Starting with the Fed, all the income generated on the System Open Market Account portfolio, less interest expense, realized losses, and operating costs is remitted to the US Treasury. Before the Global Financial Crisis, these remittances averaged $20-25 billion per year; they ballooned to more than $100 billion as the balance sheet grew. These remittances reduce the deficit and borrowing needs. Net income depends on the (mostly fixed) average coupon on assets, the share of liabilities that are interest free (physical paper currency), and the level of reserves and reverse repo balances, whose costs float with the policy rate. From essentially zero in 2007, interest-bearing liabilities have mushroomed to almost two-thirds of the balance sheet. As Exhibit 1 shows, the Fed’s net income has turned negative, and losses will deepen as the policy rate rises. Because the Fed – like most central banks – does not mark its assets to market, losses on the portfolio are unrealized and do not flow through the income statement (although for transparency’s sake, the Fed publishes the unrealized gain/loss position on its portfolio quarterly). But if the Fed sells assets, the losses are realized, reducing net income.
So, what do losses mean? Is there a hit to capital? Bankruptcy? An inability to conduct monetary policy? No. First, remittances to the Treasury end, and the Treasury issues more debt. The Fed then cumulates its losses and, rather than reducing its capital, creates a “deferred asset.”(The details are tedious. On the weekly H.4.1, a negative liability is reported, but in the financial statement, it is an asset.) When earnings turn positive again, remittances stay at zero until the losses are recouped; imagine the Fed facing a 100% tax rate and offsetting current losses with future income. Profitability will eventually return because currency will keep growing, lowering interest expense, and QT will shrink interest-bearing liabilities.
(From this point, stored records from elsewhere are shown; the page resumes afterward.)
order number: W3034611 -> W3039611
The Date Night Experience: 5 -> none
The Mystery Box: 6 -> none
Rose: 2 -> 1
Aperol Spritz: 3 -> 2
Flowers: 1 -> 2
There are global variations on this theme. The Bank of England has an explicit indemnification agreement with His Majesty’s Treasury for losses on QE. The effect is essentially the same as with the Fed, but the political economy differs. Where HMT and the BoE share responsibility, the Fed is on its own. Passive unwinding for the BoE is hard, given the lumpy maturity structure of gilt holdings, while the Fed has up to $95 billion per month running off passively. For the BoE, a one percentage point increase in Bank Rate lowers remittances by roughly £10 billion per year, a material sum for a country grappling with fiscal issues. The proposal to lower expense by prohibiting interest payments on reserves deserves scrutiny. If no authority remains, the BoE would have to sell assets to regain monetary control, realizing losses. The losses exist; it is the timing that is in question.
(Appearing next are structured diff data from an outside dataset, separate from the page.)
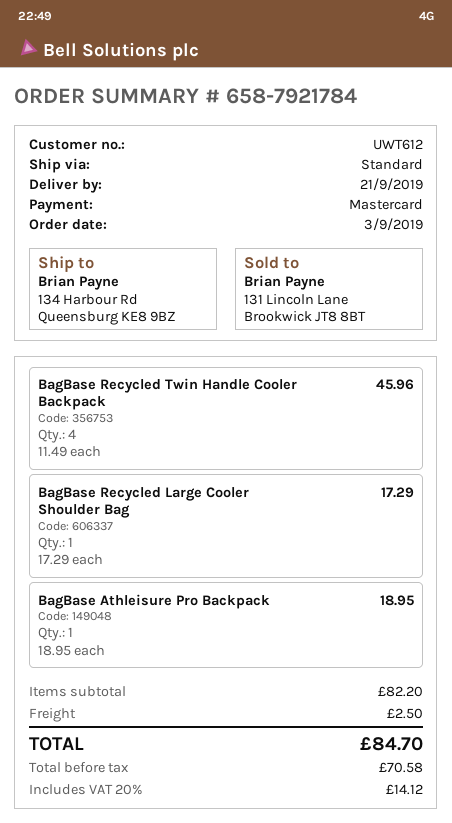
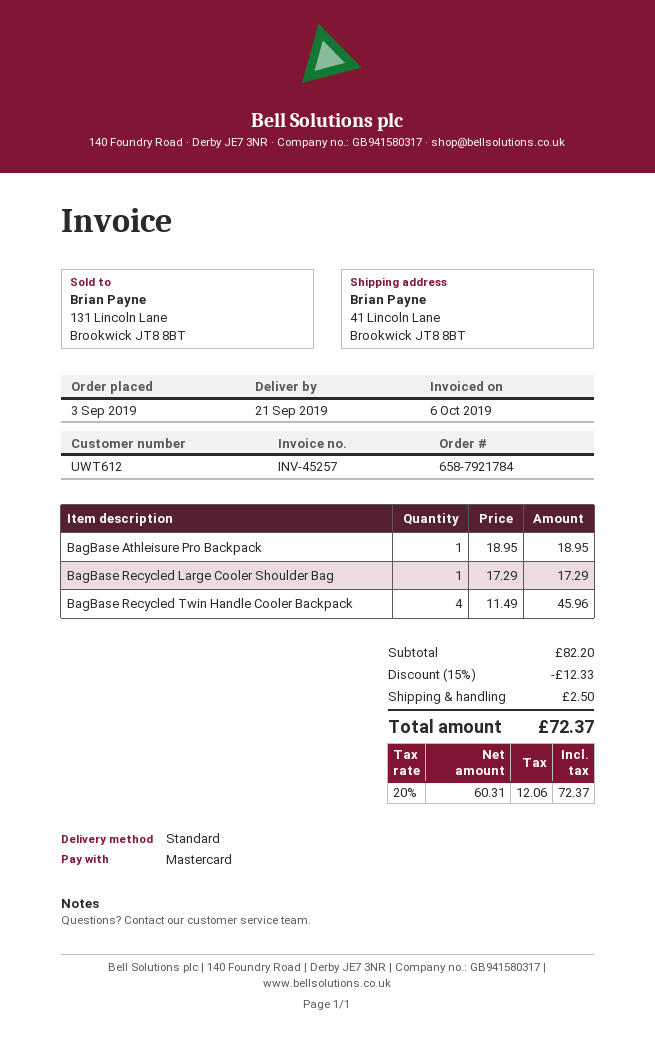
ship to: 134 Harbour Rd, Queensburg KE8 9BZ -> 41 Lincoln Lane, Brookwick JT8 8BT
discount: none -> 15% = 12.33
net: 70.58 -> 60.31
tax: 20% = 14.12 -> 20% = 12.06
total: 84.70 -> 72.37

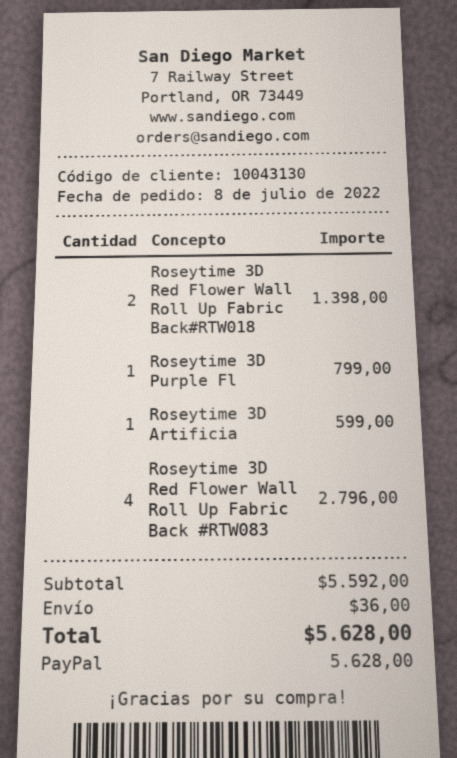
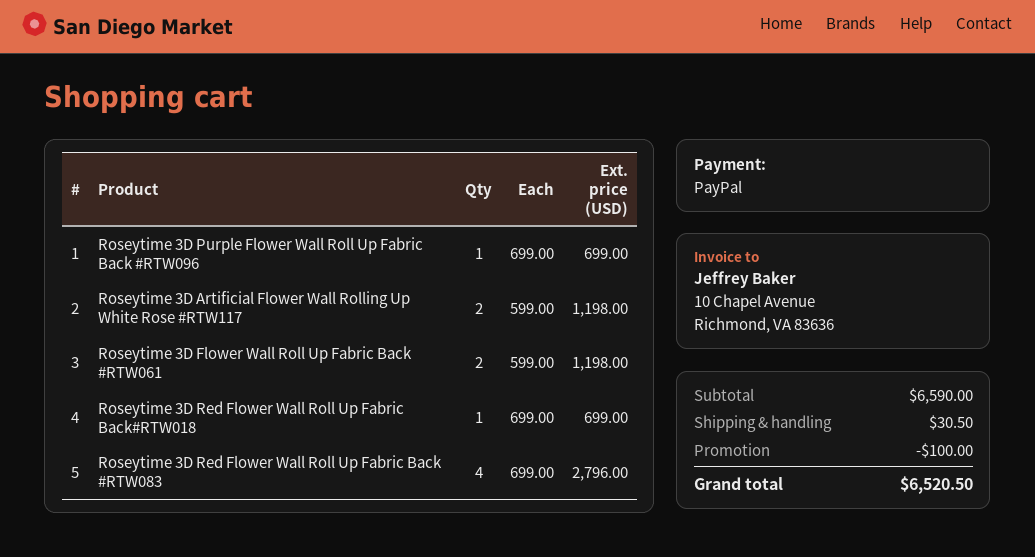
Roseytime 3D Red Flower Wall Roll Up Fabric Back#RTW018: 2 for 1398.00 -> 1 for 699.00
Roseytime 3D Purple Fl: 1 for 799.00 -> 1 for 699.00
Roseytime 3D Artificia: 1 for 599.00 -> 2 for 1198.00
Roseytime 3D Flower Wall Roll Up Fabric Back #RTW061: none -> 2 for 1198.00
subtotal: 5592.00 -> 6590.00
discount: none -> 100.00
shipping: 36.00 -> 30.50
total: 5628.00 -> 6520.50

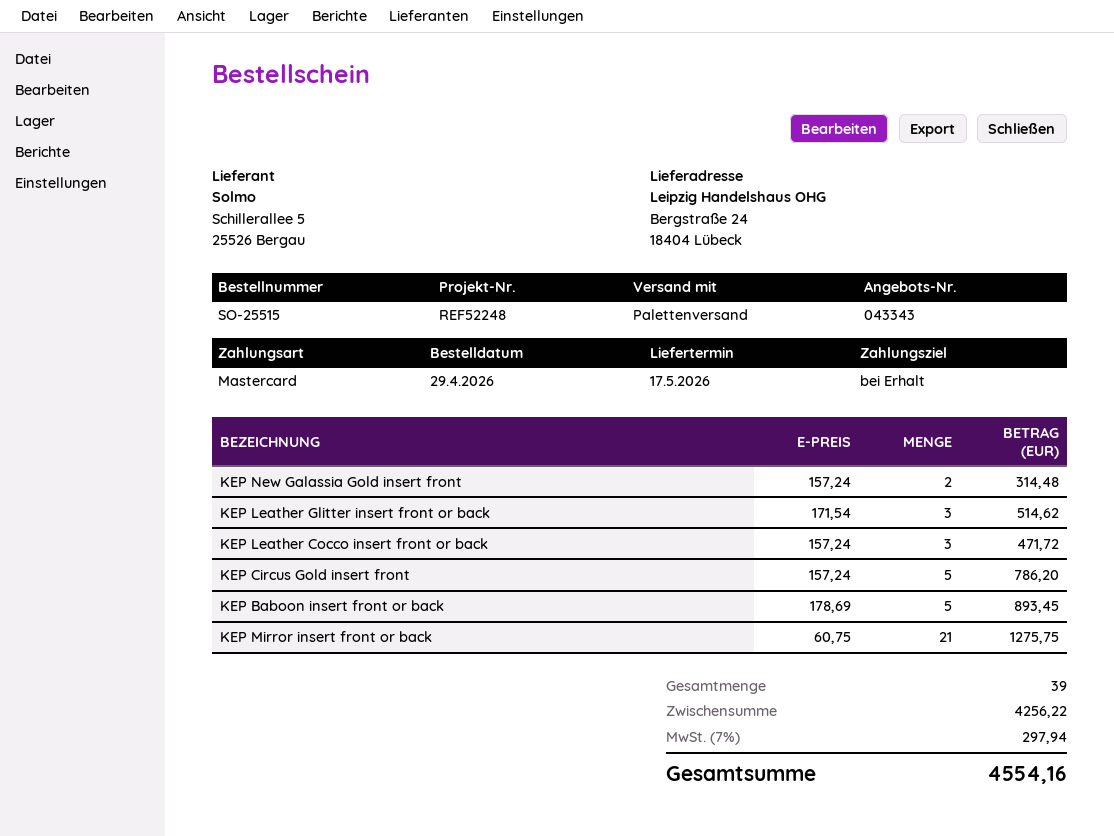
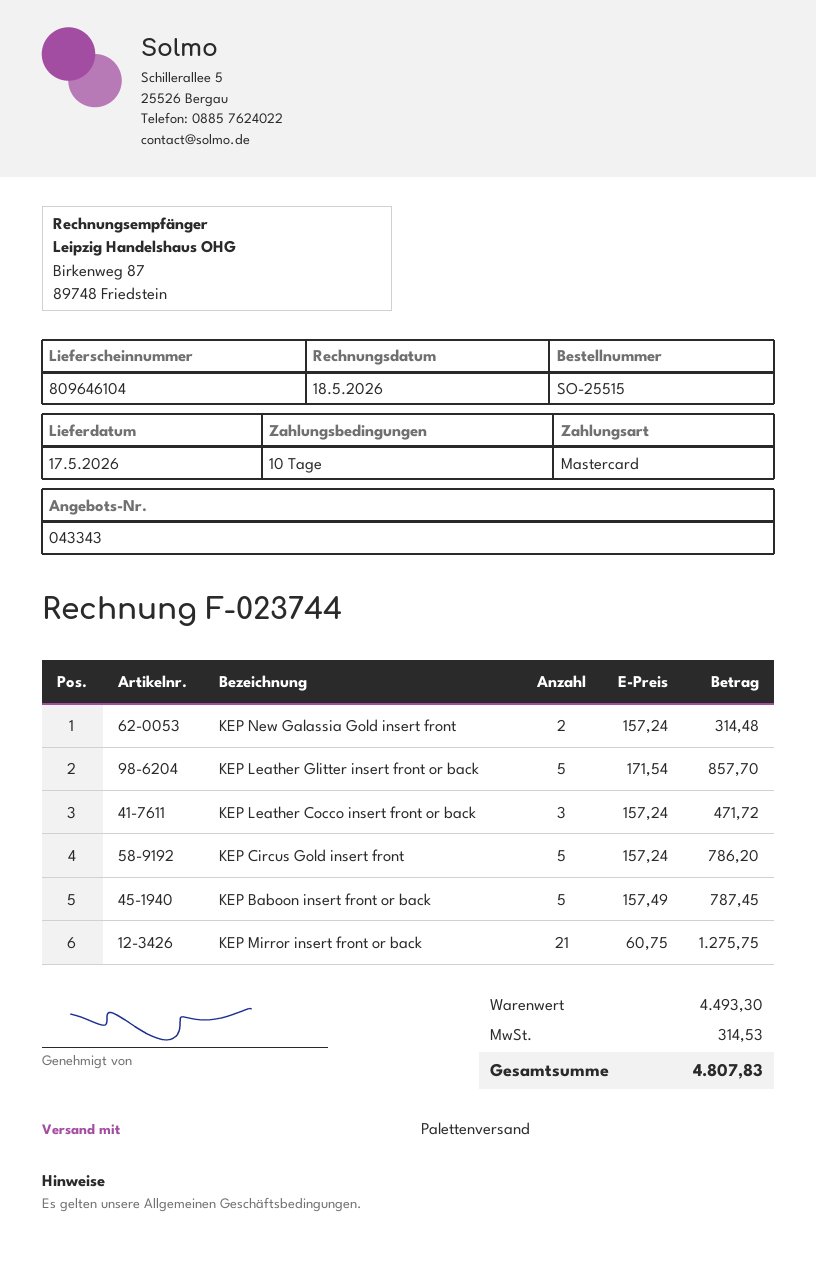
payment terms: on receipt -> 10 days
KEP Leather Glitter insert front or back: 3 x 171.54 = 514.62 -> 5 x 171.54 = 857.70
KEP Baboon insert front or back: 5 x 178.69 = 893.45 -> 5 x 157.49 = 787.45
subtotal: 4256.22 -> 4493.30
tax: 297.94 -> 314.53
total: 4554.16 -> 4807.83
The ECB’s balance sheet is structured quite differently, but the logic is similar. Our European team projects the depo rate at 2.5% by next March, which implies ECB losses of around €40 billion next year. Bank deposits receive the depo rate, which will be much higher than the yield on the portfolio. The BoJ’s balance sheet has similarly swelled, but as of March (the latest available data), the BoJ was in an unrealized gain position. We think that yield curve control (YCC) will be maintained through the end of Governor Kuroda’s term, but when it ends, if the JGB curve sells off sharply, the losses could be large, though unrealized.
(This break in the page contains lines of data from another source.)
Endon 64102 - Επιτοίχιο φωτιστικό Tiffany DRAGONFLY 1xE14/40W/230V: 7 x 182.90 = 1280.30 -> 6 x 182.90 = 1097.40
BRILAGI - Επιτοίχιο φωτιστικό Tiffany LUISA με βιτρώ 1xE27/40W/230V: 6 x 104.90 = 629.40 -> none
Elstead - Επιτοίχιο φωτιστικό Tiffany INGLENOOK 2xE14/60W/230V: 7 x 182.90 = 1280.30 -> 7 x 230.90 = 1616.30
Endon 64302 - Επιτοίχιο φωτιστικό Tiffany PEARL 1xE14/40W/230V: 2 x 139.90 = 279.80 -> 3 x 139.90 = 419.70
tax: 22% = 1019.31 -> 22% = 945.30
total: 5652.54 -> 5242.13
The most interesting variant is the Czech National Bank. The CNB has had a negative equity position for most of the past 20 years. Managing a small, open economy means focusing on the exchange rate, and most assets are foreign currency-denominated. If the central bank is credible and the Czech koruna rises, the value of its assets falls. The same is true for the Swiss National Bank, whose profits and losses have swung by billions in some years, yet it has not lost control of policy.
Central bank profits and losses matter…but only when they matter. Before the 1900s, the subject of economics was called “political economy.” Central bank losses that affect fiscal outcomes may have political ramifications, but the banks’ ability to conduct policy is not impaired.